You just mentioned one of my favourite films of all time. I don’t know the exact story behind Portabella’s presence on Jesus Franco’s set of Count Dracula (1970). I wonder if he was hired to shoot a behind–the-scenes making-of, or if he had something more sophisticated up his sleeve all along, but what he did has eventually come to represent the creative freedom we can deploy in the way we make accounts of things now, 47 years later. He simply shot his own version of Franco’s Dracula. Franco shot in conventional theatrical release sync sound 35mm colour, Portabella in 16mm hi-con B&W, with a timelessly avant garde sound design. The Dracula story is familiar enough to all viewers, so Portabella was free to add gloss upon gloss in a personal vein to the Franco. Every now and then he catches Franco’s crew, the big camera, the make-up and props people, even visitors to the set show up, but then it’s back to the story, which, it turns out rhymes nicely with the dictatorship of Generalissimo Franco back home in Spain. It’s so dreamy, so sneaky – way, way sneakier than Bunuel’s L’Age d’Or. So this Vampir is among the titans. Evan, Galen and I went to Jordan a couple of years ago to shoot a movie behind-the-scenes of a Canadian war film called Hyena Road. Evan had, without prior knowledge, come up with the idea that galvanized Portabella, simply to steal all of our host picture’s production values, at no cost.
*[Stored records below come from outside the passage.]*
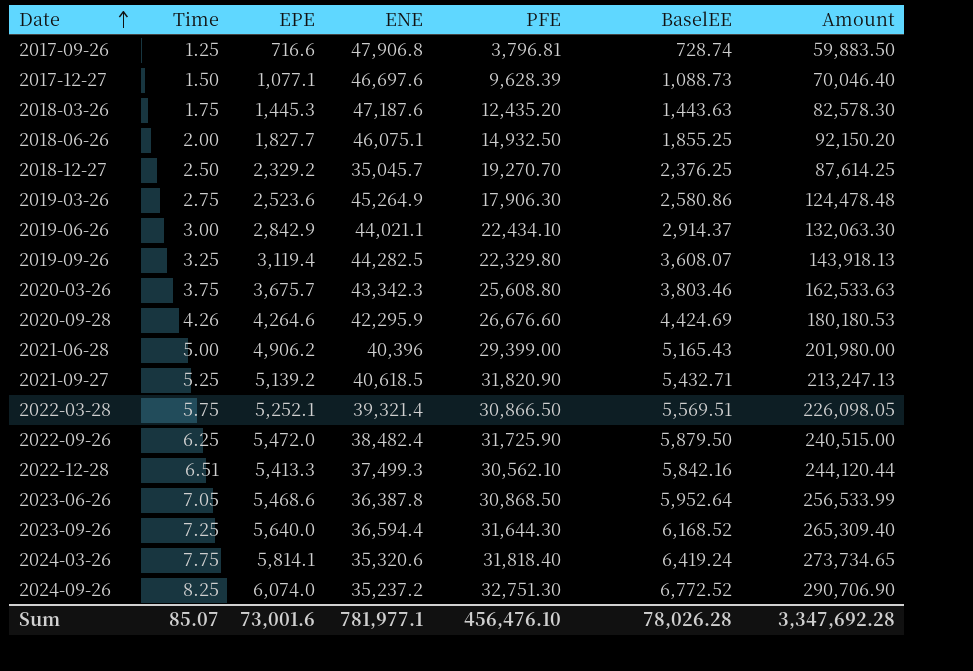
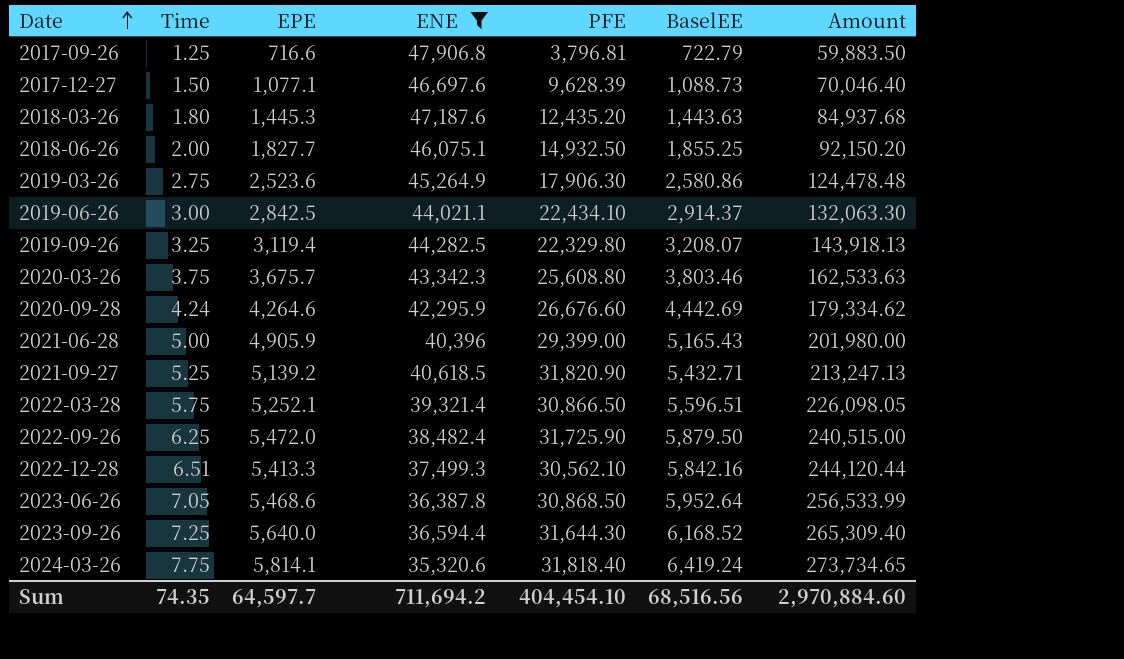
filter: none -> ENE >= 35,320.6
2017-09-26 | BaselEE: 728.74 -> 722.79
2018-03-26 | Time: 1.75 -> 1.80
2018-03-26 | Amount: 82,578.30 -> 84,937.68
2019-06-26 | EPE: 2,842.9 -> 2,842.5
2019-09-26 | BaselEE: 3,608.07 -> 3,208.07
2020-09-28 | Time: 4.26 -> 4.24
2020-09-28 | BaselEE: 4,424.69 -> 4,442.69
2020-09-28 | Amount: 180,180.53 -> 179,334.62
2021-06-28 | EPE: 4,906.2 -> 4,905.9
2022-03-28 | BaselEE: 5,569.51 -> 5,596.51
Sum | Time: 85.07 -> 74.35
Sum | EPE: 73,001.6 -> 64,597.7
Sum | ENE: 781,977.1 -> 711,694.2
Sum | PFE: 456,476.10 -> 404,454.10
Sum | BaselEE: 78,026.28 -> 68,516.56
Sum | Amount: 3,347,692.28 -> 2,970,884.60

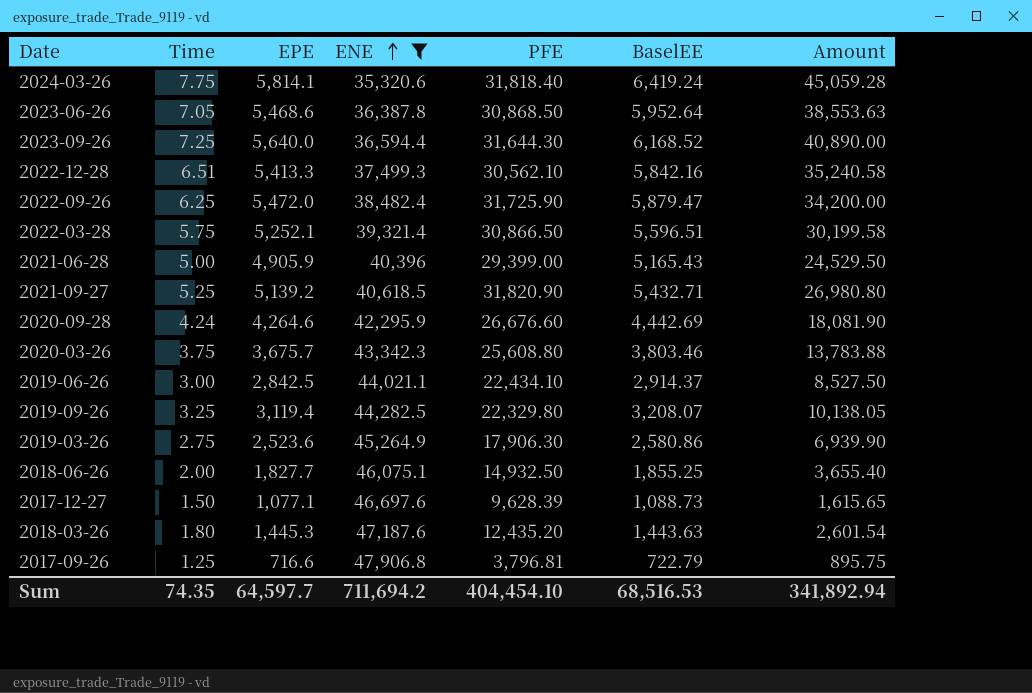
row order: Date ascending -> ENE ascending
column Amount | formula: [Time] * [ENE] -> [Time] * [EPE]
2022-09-26 | BaselEE: 5,879.50 -> 5,879.47
Sum | BaselEE: 68,516.56 -> 68,516.53
Sum | Amount: 2,970,884.60 -> 341,892.94

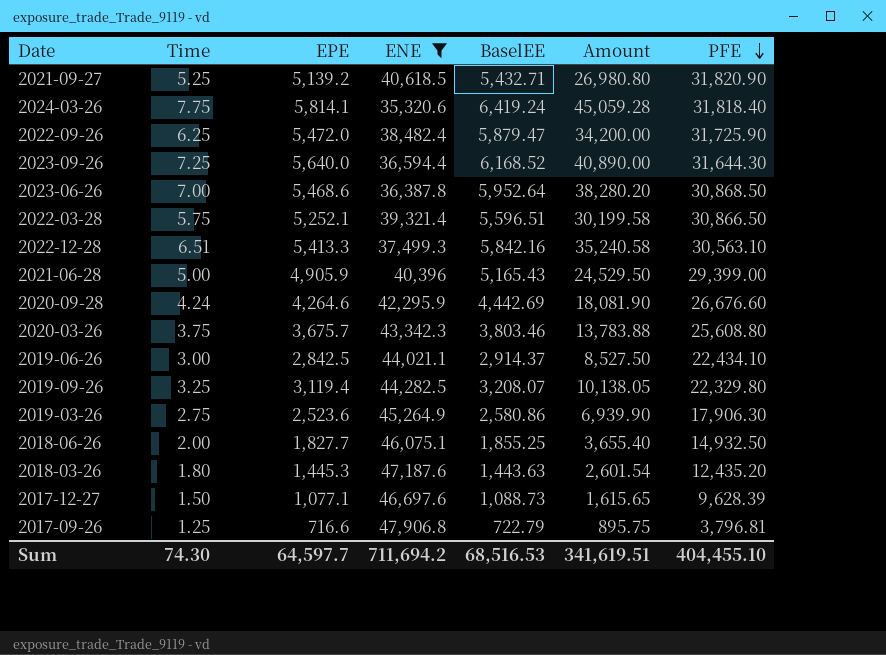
row order: ENE ascending -> PFE descending
column PFE | position: 5 -> 7
2023-06-26 | Time: 7.05 -> 7.00
2023-06-26 | Amount: 38,553.63 -> 38,280.20
2022-12-28 | PFE: 30,562.10 -> 30,563.10
Sum | Time: 74.35 -> 74.30
Sum | Amount: 341,892.94 -> 341,619.51
Sum | PFE: 404,454.10 -> 404,455.10

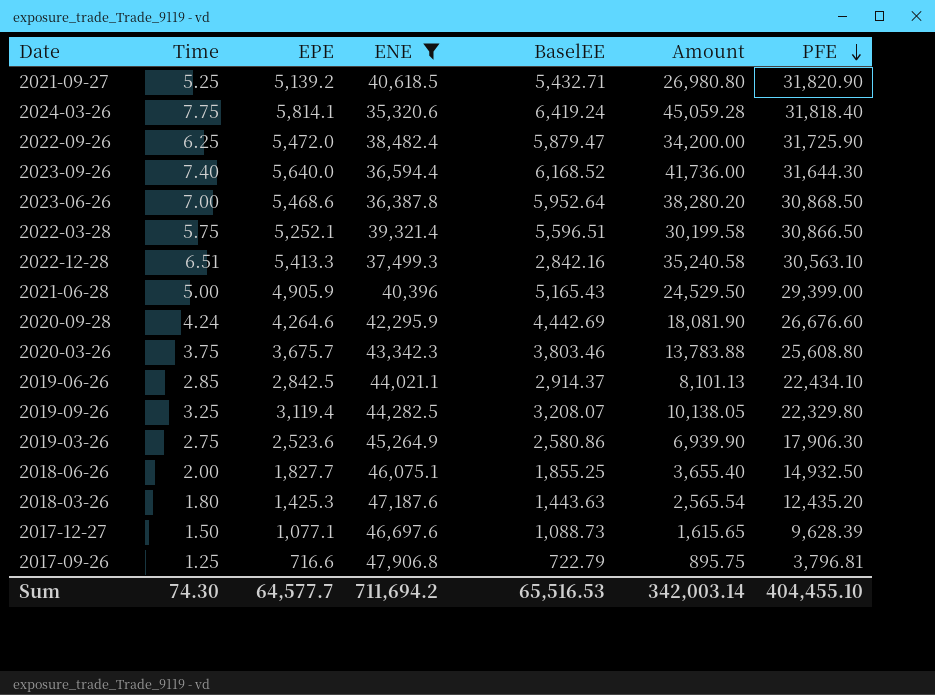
2023-09-26 | Time: 7.25 -> 7.40
2023-09-26 | Amount: 40,890.00 -> 41,736.00
2022-12-28 | BaselEE: 5,842.16 -> 2,842.16
2019-06-26 | Time: 3.00 -> 2.85
2019-06-26 | Amount: 8,527.50 -> 8,101.13
2018-03-26 | EPE: 1,445.3 -> 1,425.3
2018-03-26 | Amount: 2,601.54 -> 2,565.54
Sum | EPE: 64,597.7 -> 64,577.7
Sum | BaselEE: 68,516.53 -> 65,516.53
Sum | Amount: 341,619.51 -> 342,003.14

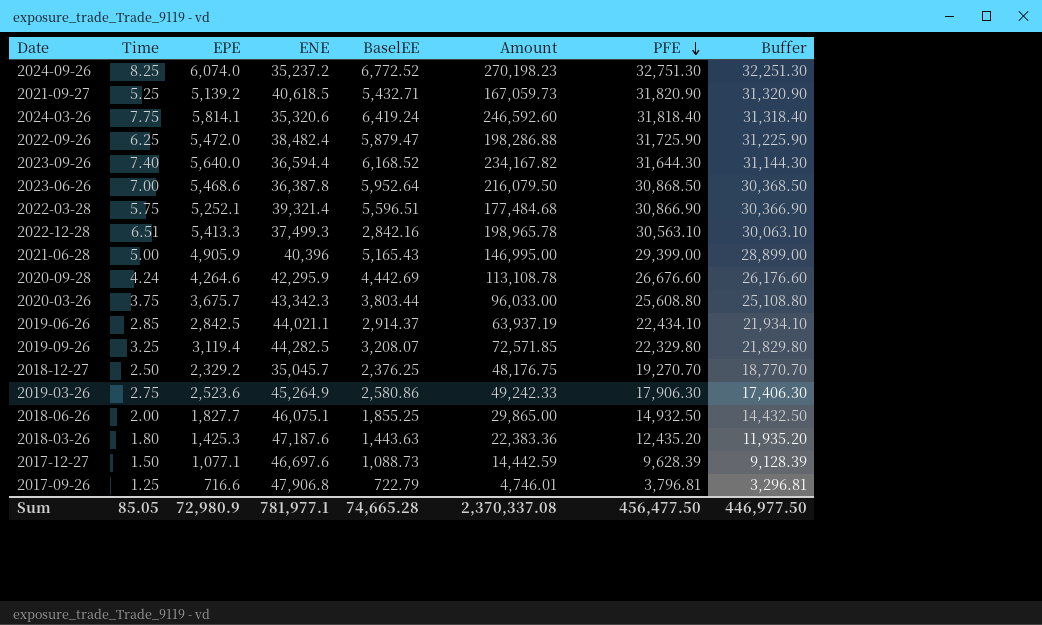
filter: ENE >= 35,320.6 -> none
column Amount | formula: [Time] * [EPE] -> [Time] * [PFE]
column Buffer | formula: none -> [PFE] - 500
2022-03-28 | PFE: 30,866.50 -> 30,866.90
2020-03-26 | BaselEE: 3,803.46 -> 3,803.44
Sum | Time: 74.30 -> 85.05
Sum | EPE: 64,577.7 -> 72,980.9
Sum | ENE: 711,694.2 -> 781,977.1
Sum | BaselEE: 65,516.53 -> 74,665.28
Sum | Amount: 342,003.14 -> 2,370,337.08
Sum | PFE: 404,455.10 -> 456,477.50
Hyena Road had a budget of $12million, and we had $60k, so getting to use all the wardrobed extras, the enormous village set built for the other film, and the explosive effects, this was a tremendous saving, and enabled us to put something together with incredible visual impact, with our cameras literally beside the host film’s. We sat cheek-by-jowl with the DOP for the host. We were like tick birds on a rhino. The host film’s director was incredibly generous to allow this. But feelings later soured between us when he felt we had betrayed him in spirit, and we probably had. We had no dictator to poniard, but we had a few things to say about war films in general, and way came off as extremely ungrateful to our hosts, who had even paid for our film!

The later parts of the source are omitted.